Transit VPC vs Transit Gateway for AWS Architectures

When looking to deploy any infrastructure onto AWS, as with on-premise infrastructure, its important to get the foundations and connectivity right from the start to avoid a “bolt-on” fix later. Its important to not only design for what you have in place currently, but also allow for future growth while understanding the limitations of what you are implementing. In this article, we will look at some of the key reasons to use Transit VPC or Transit Gateway architectures. This will be a brief comparison of both architectures and a Transit VPC vs Transit Gateway comparison to help you make the correct choice for your infrastructure.

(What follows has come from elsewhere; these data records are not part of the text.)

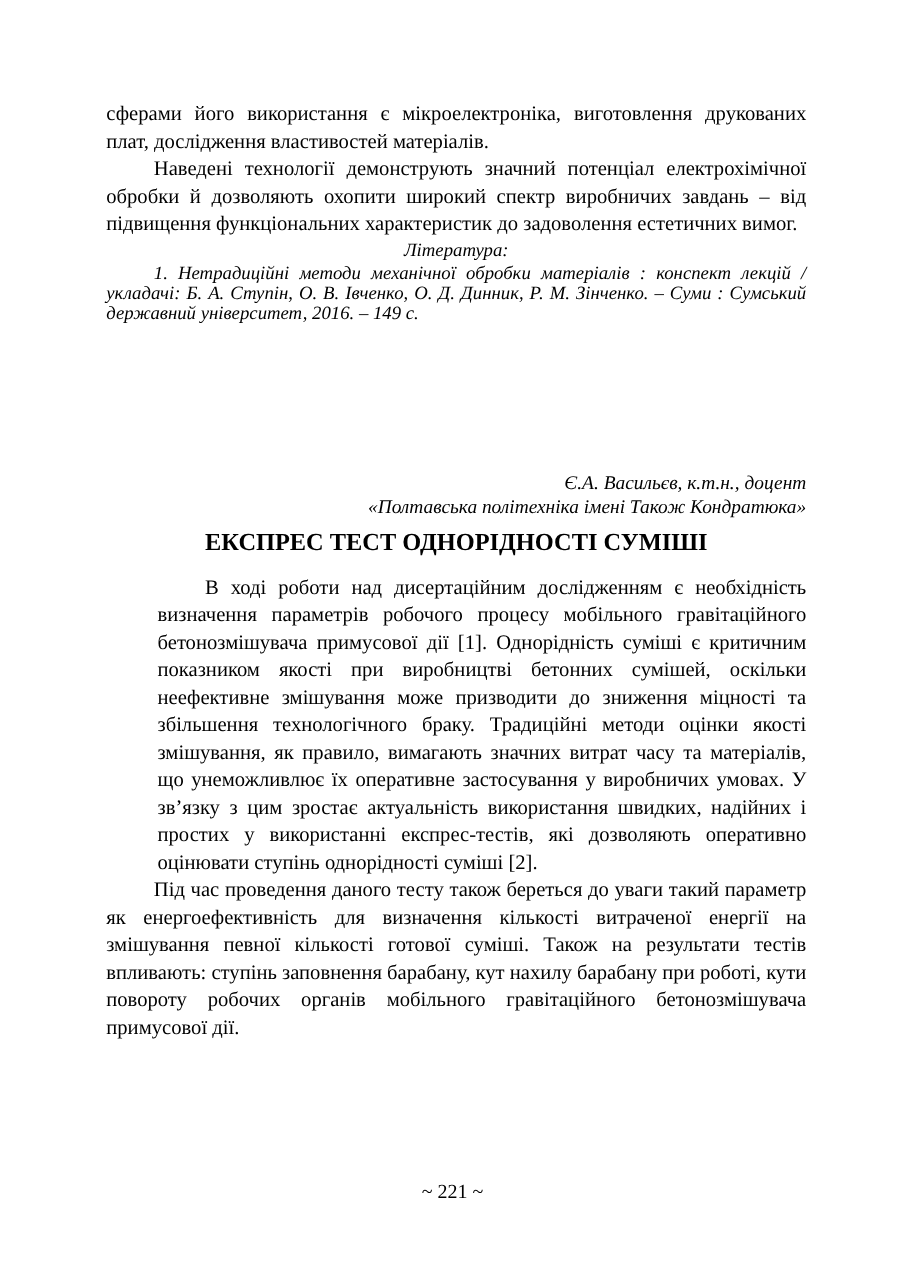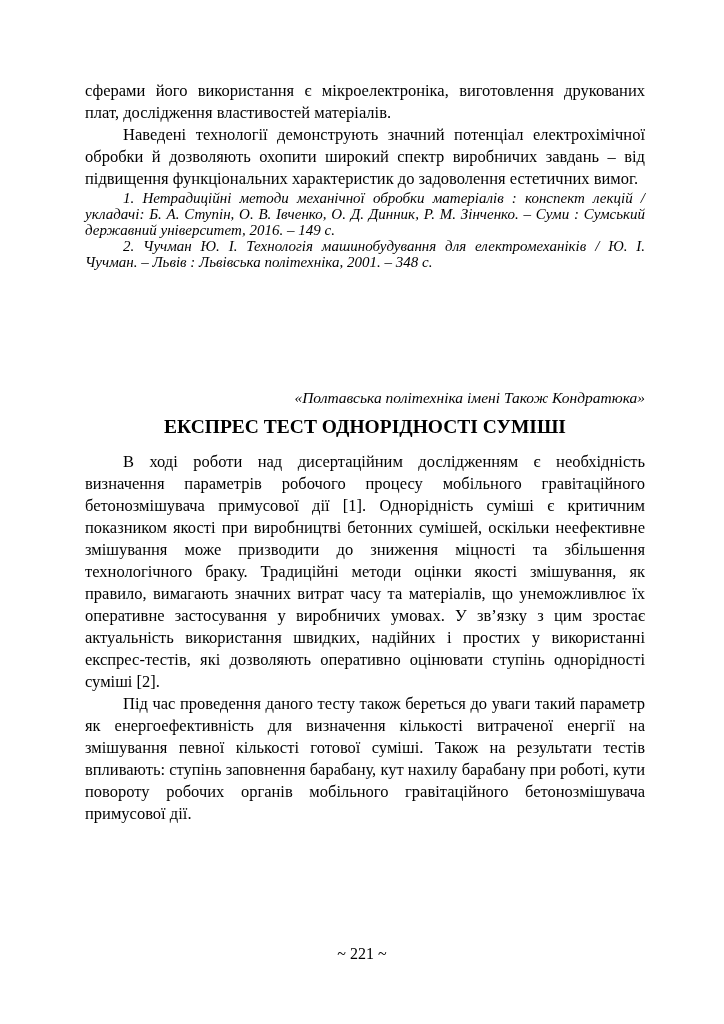--- a/index.html
+++ b/index.html
@@ -54,47 +54,48 @@
     line-height: 18.8px;
   }
   .article-title {
     margin-top: 6px;
     font-size: 19.5px;
     line-height: 26px;
     font-weight: bold;
     text-align: center;
     font-style: normal;
   }
-  .article-body-start { margin-top: 11px; }
+  .article-body-start { margin-top: 11px; margin-left: 41px; }
   .page-number {
     position: absolute;
     top: 944px;
     left: 0;
     width: 724px;
     text-align: center;
     font-size: 16px;
     line-height: 20px;
   }
 </style>
 </head>
 <body>
 
 <div class="page">
   <div class="content">
 
     <p class="body-text">сферами його використання є мікроелектроніка, виготовлення друкованих плат, дослідження властивостей матеріалів.</p>
 
     <p class="body-text indent">Наведені технології демонструють значний потенціал електрохімічної обробки й дозволяють охопити широкий спектр виробничих завдань – від підвищення функціональних характеристик до задоволення естетичних вимог.</p>
 
+    <p class="ref-heading">Література:</p>
 
     <p class="ref-item">1. Нетрадиційні методи механічної обробки матеріалів : конспект лекцій / укладачі: Б. А. Ступін, О. В. Івченко, О. Д. Динник, Р. М. Зінченко. – Суми : Сумський державний університет, 2016. – 149 с.</p>
 
-    <p class="ref-item">2. Чучман Ю. І. Технологія машинобудування для електромеханіків / Ю. І. Чучман. – Львів : Львівська політехніка, 2001. – 348 с.</p>
 
     <div class="authors">
+      <p>Є.А. Васильєв, к.т.н., доцент</p>
       <p>«Полтавська політехніка імені Також Кондратюка»</p>
     </div>
 
     <h1 class="article-title">ЕКСПРЕС ТЕСТ ОДНОРІДНОСТІ СУМІШІ</h1>
 
     <p class="body-text indent article-body-start">В ході роботи над дисертаційним дослідженням є необхідність визначення параметрів робочого процесу мобільного гравітаційного бетонозмішувача примусової дії [1]. Однорідність суміші є критичним показником якості при виробництві бетонних сумішей, оскільки неефективне змішування може призводити до зниження міцності та збільшення технологічного браку. Традиційні методи оцінки якості змішування, як правило, вимагають значних витрат часу та матеріалів, що унеможливлює їх оперативне застосування у виробничих умовах. У зв’язку з цим зростає актуальність використання швидких, надійних і простих у використанні експрес-тестів, які дозволяють оперативно оцінювати ступінь однорідності суміші [2].</p>
 
     <p class="body-text indent">Під час проведення даного тесту також береться до уваги такий параметр як енергоефективність для визначення кількості витраченої енергії на змішування певної кількості готової суміші. Також на результати тестів впливають: ступінь заповнення барабану, кут нахилу барабану при роботі, кути повороту робочих органів мобільного гравітаційного бетонозмішувача примусової дії.</p>
 
   </div>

There are multiple connection technologies available for use when working with AWS. We will need to look through multiple types for our different architectures. To help clarify which is used on the diagrams below, use the following key to understand which technologies/methods are used for each of the links:

Why use a Transit VPC or Transit Gateway?

AWS have some important rules that govern how you would design and implement your public cloud infrastructure or hybrid (on-premise and AWS) infrastructure. These can strongly impact how your VPC’s (Virtual Private Cloud) interact and communicate with each other and/or other connected networks such as on-premise. One key factor is that AWS disallow transitive routing which is the ability to get to reach another VPC by traversing through a VPC in the middle. Lets look at an example, in the below diagram, our user, located in VPC A, wants to reach their server in VPC C. VPC Peering connections exist between VPC A and B, and VPC B and C. Logically, we have a full line of connectivity from A to C through B, but AWS by design disallow this flow of traffic to help secure your data and environment.

This would mean that in order to gain a fully traversable network within AWS between VPC’s we would need to create a full mesh of Peer links, where each VPC has a direct link/peer connection to every other VPC. In our 3 VPC example this may not seem overly complicated, however as you grow and may create more VPC’s, this will become more and more complex and cumbersome to maintain and manage.

  • 3 VPC’s will need 3 Peers
  • 4 VPC’s need 6 Peers
  • 5 VPC’s need 10 Peers
  • 6 VPC’s need 15 Peers

This will also add further complication and room for error during setup of new VPC’s ensuring that all links are appropriately in place and eventually, if the environment grows big enough, could hit VPC active peer limits.

When designing a hybrid AWS environment to connect your on-premise network into AWS, the same restriction would apply. Connecting your on-premise network via VPN or (DX) Direct Connect to a single VPC would only provide access to the connected VPC, traffic would not be allowed to flow to other VPC’s.

To enable access to other VPC’s we would need to expand our connectivity mesh and have links between on-premise and all VPC’s as in the previous example. This adds more links to manage and maintain in our environment.

So how do we overcome this to provide a more dynamic and less complex solution to provide transitive routing within AWS? Answer; By implementing a Transit VPC or utilize the new fully managed Transit Gateway service.

Transit VPC

Implementation

Transit VPC’s were the main way of implementing a transitive infrastructure in the cloud, they provide a central point of routing that you manage using a 3rd party technology running on AWS. The reason this manages to overcome AWS’s transitive routing limitation is that it takes control of routing away from AWS and abstracts it onto the next layer above (similar to running your own networking infrastructure).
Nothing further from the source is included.